Data shown:
──────
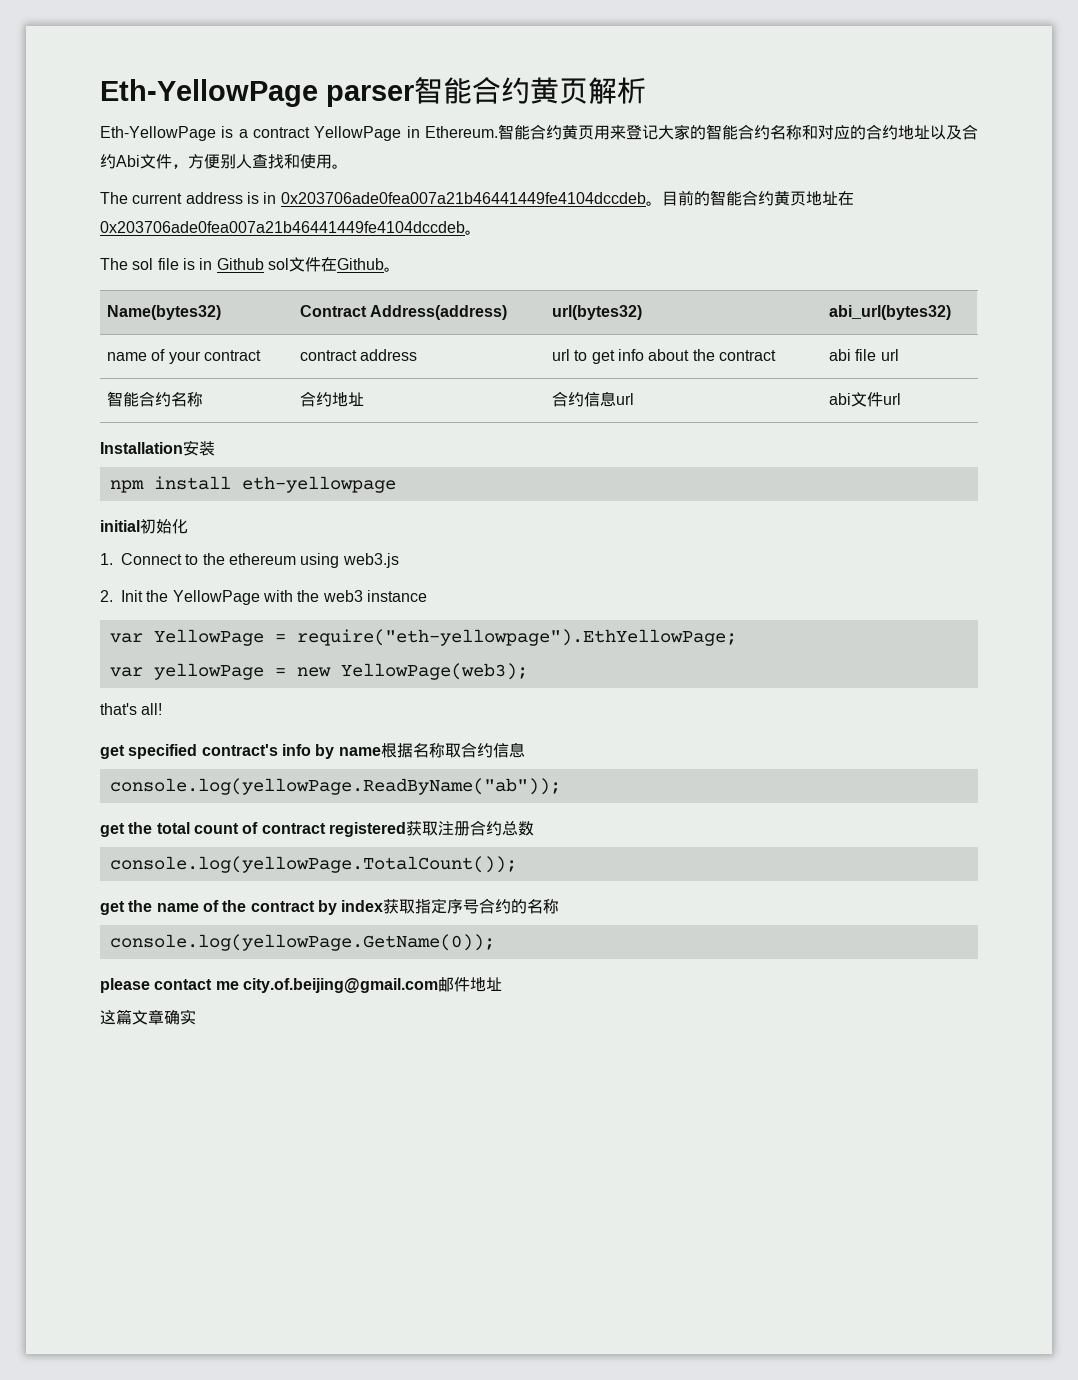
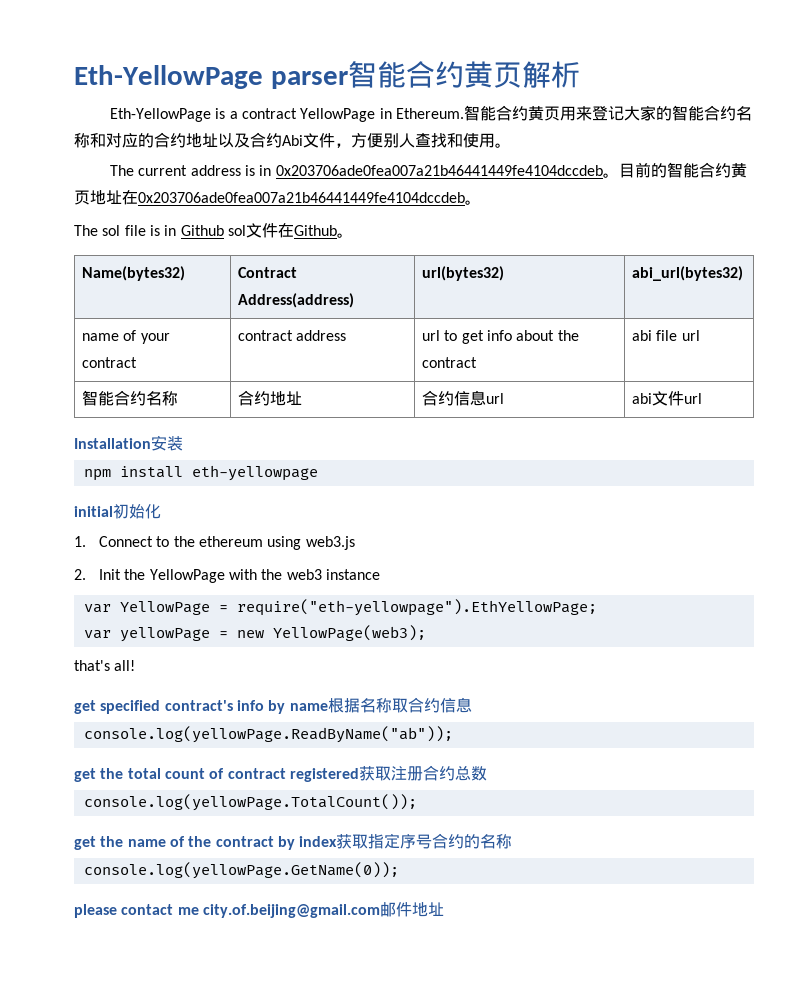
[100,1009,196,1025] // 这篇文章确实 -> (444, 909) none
──────
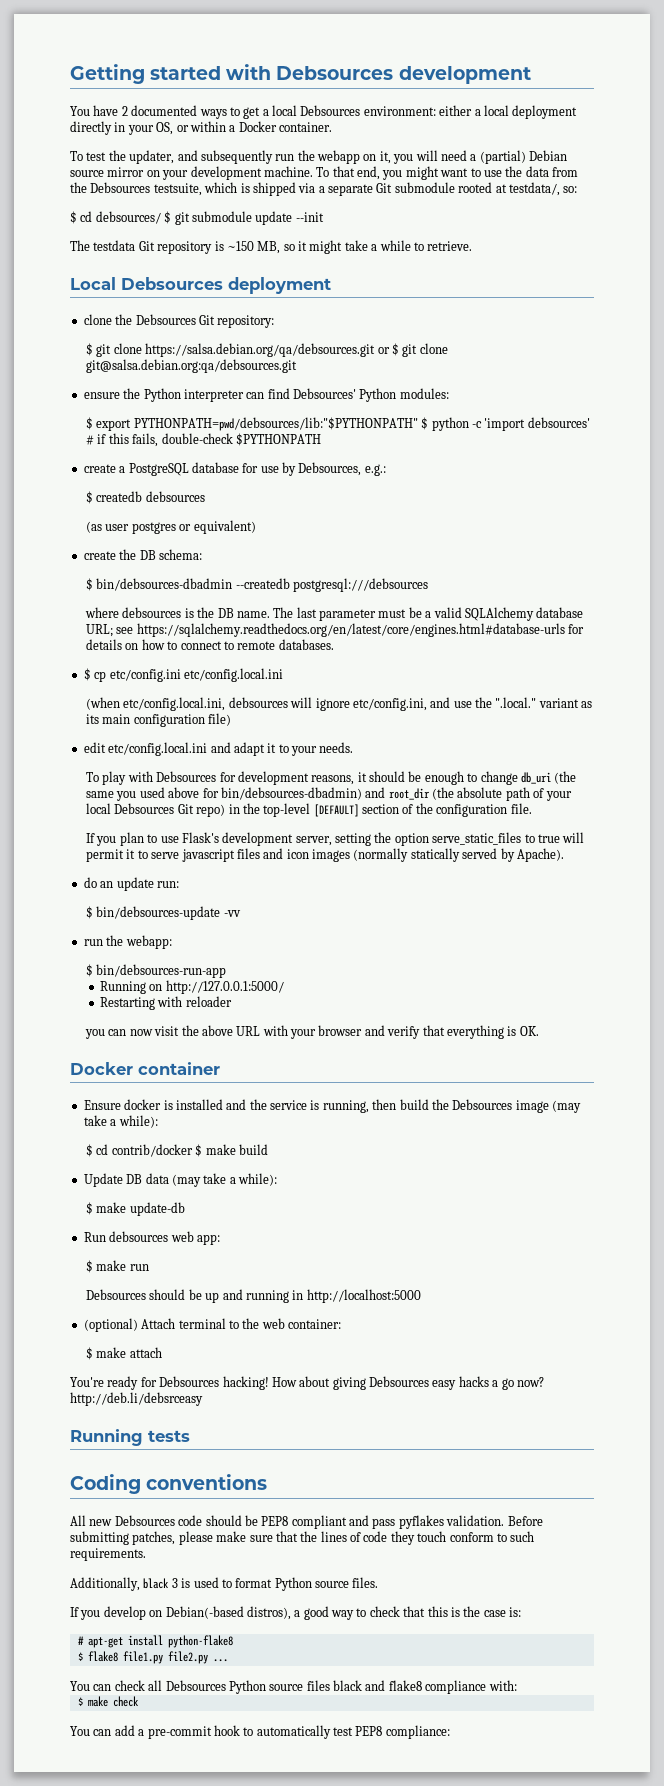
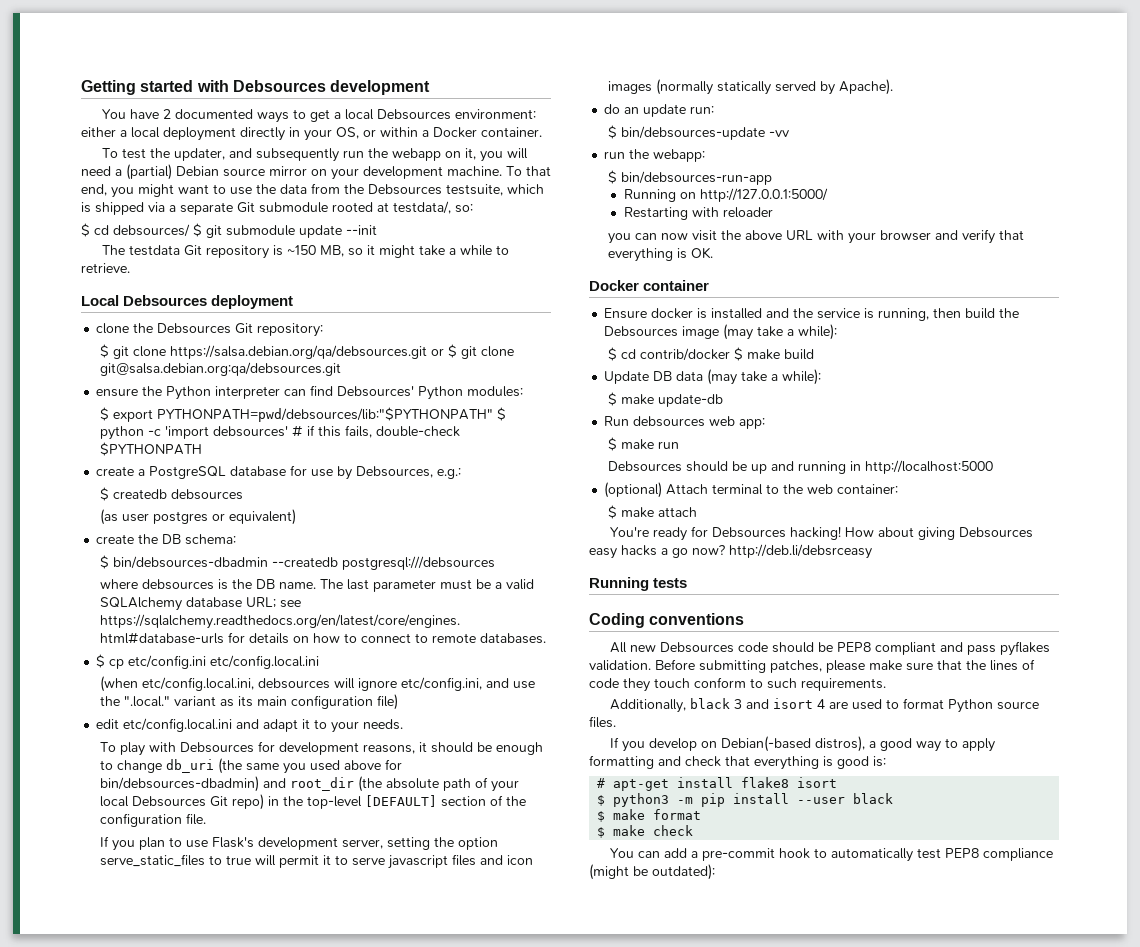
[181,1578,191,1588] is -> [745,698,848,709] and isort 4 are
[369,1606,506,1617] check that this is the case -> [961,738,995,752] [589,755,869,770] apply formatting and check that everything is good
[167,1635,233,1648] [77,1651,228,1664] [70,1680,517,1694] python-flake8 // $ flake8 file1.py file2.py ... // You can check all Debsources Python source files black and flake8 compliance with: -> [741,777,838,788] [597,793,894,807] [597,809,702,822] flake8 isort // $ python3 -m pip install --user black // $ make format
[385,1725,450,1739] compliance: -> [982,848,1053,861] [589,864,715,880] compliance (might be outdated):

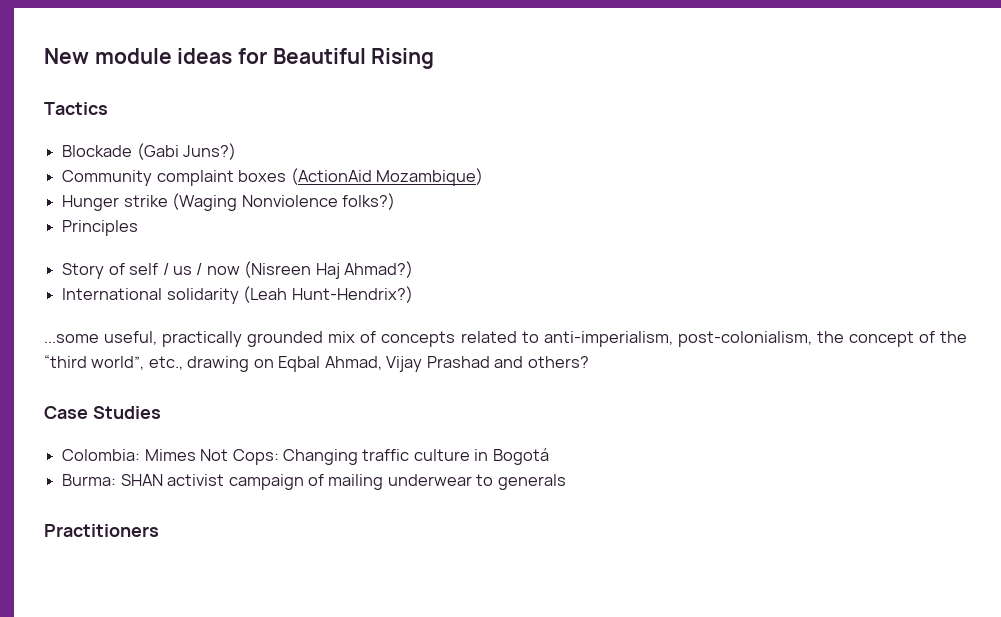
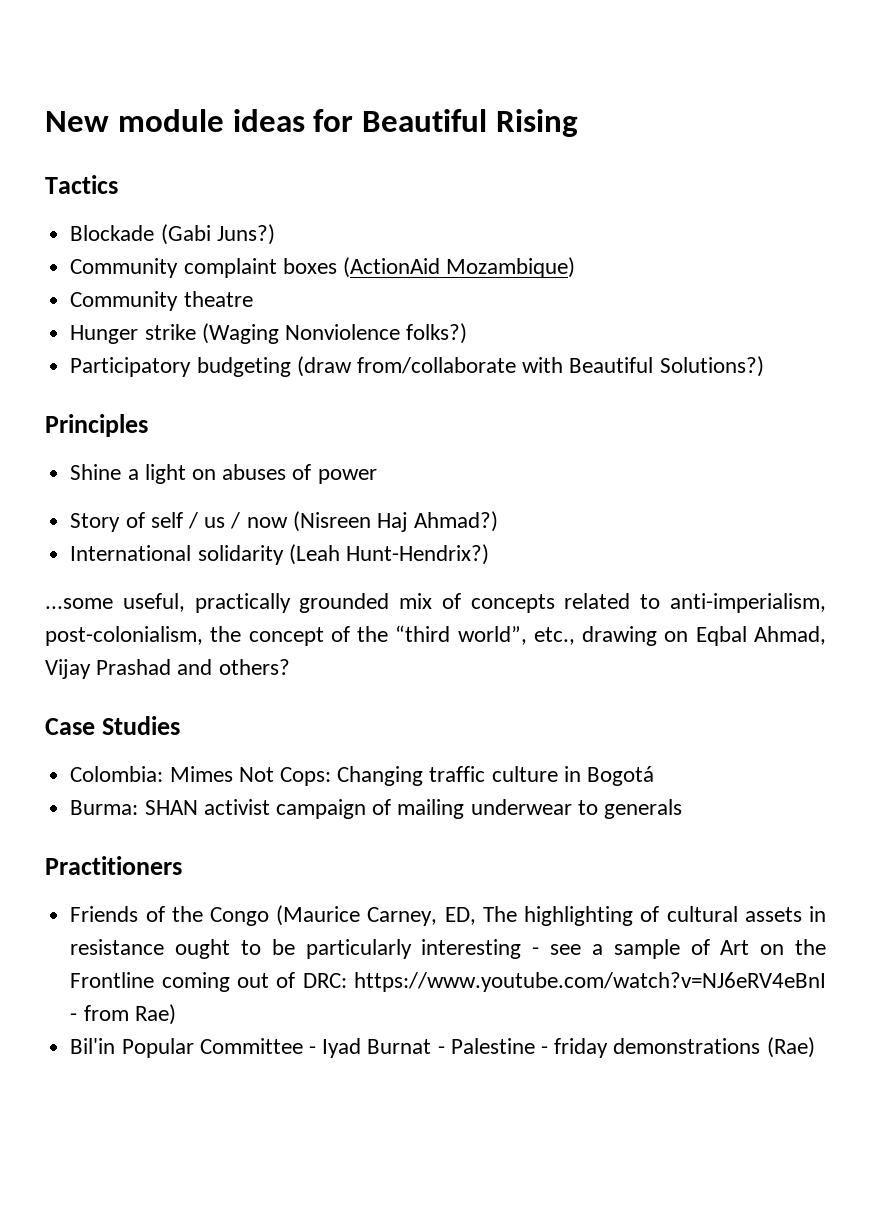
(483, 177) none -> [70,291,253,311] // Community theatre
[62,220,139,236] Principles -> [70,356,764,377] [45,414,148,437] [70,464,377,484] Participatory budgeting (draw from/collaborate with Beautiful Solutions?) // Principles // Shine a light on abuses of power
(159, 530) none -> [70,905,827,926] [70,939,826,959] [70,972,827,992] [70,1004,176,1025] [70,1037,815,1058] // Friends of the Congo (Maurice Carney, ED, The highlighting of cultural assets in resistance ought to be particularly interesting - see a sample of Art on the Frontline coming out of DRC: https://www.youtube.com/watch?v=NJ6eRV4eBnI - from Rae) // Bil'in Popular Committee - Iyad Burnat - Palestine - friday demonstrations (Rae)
──────
Prompt: Output only the lines above from the line that holds "[385,1725,450,1739] compliance: ->" through the line that holds "(159, 530) none", both ends included, and exclude pictures.

Task answer:
[385,1725,450,1739] compliance: -> [982,848,1053,861] [589,864,715,880] compliance (might be outdated):

(483, 177) none -> [70,291,253,311] // Community theatre
[62,220,139,236] Principles -> [70,356,764,377] [45,414,148,437] [70,464,377,484] Participatory budgeting (draw from/collaborate with Beautiful Solutions?) // Principles // Shine a light on abuses of power
(159, 530) none -> [70,905,827,926] [70,939,826,959] [70,972,827,992] [70,1004,176,1025] [70,1037,815,1058] // Friends of the Congo (Maurice Carney, ED, The highlighting of cultural assets in resistance ought to be particularly interesting - see a sample of Art on the Frontline coming out of DRC: https://www.youtube.com/watch?v=NJ6eRV4eBnI - from Rae) // Bil'in Popular Committee - Iyad Burnat - Palestine - friday demonstrations (Rae)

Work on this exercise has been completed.